### [About this exercise]
Copy, from the entries below, each line where the word "text" can be found.

(The input)

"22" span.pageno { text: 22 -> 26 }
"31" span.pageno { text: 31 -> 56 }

(End The input)
(The input)

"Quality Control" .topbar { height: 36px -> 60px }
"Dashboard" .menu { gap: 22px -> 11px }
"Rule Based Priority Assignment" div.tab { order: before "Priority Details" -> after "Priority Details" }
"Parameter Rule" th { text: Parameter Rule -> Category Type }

(End The input)
(The input)

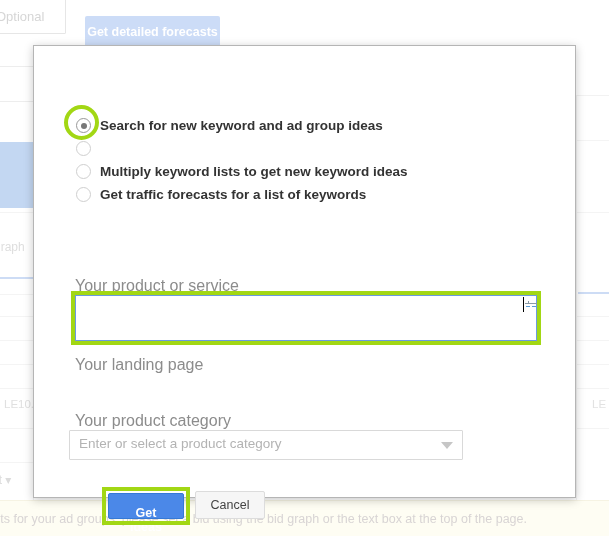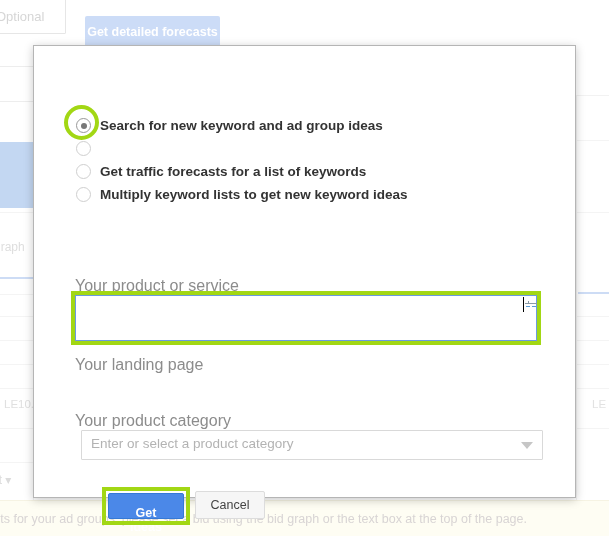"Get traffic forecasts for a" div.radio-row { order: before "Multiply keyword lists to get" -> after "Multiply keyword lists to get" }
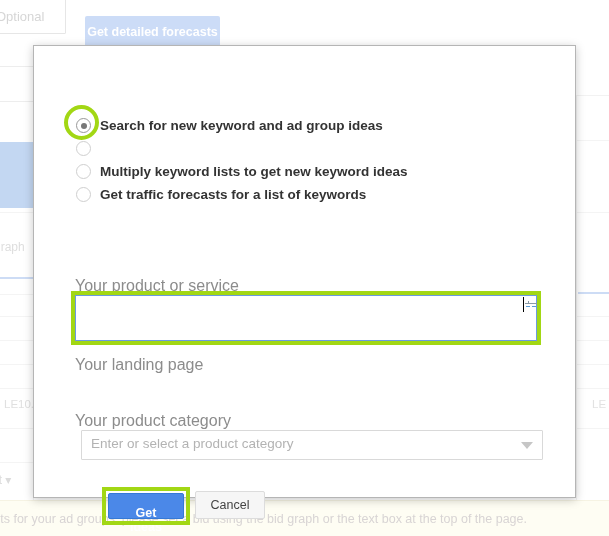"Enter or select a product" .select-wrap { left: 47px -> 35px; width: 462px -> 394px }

(End The input)

### [Answer space]
"22" span.pageno { text: 22 -> 26 }
"31" span.pageno { text: 31 -> 56 }
"Parameter Rule" th { text: Parameter Rule -> Category Type }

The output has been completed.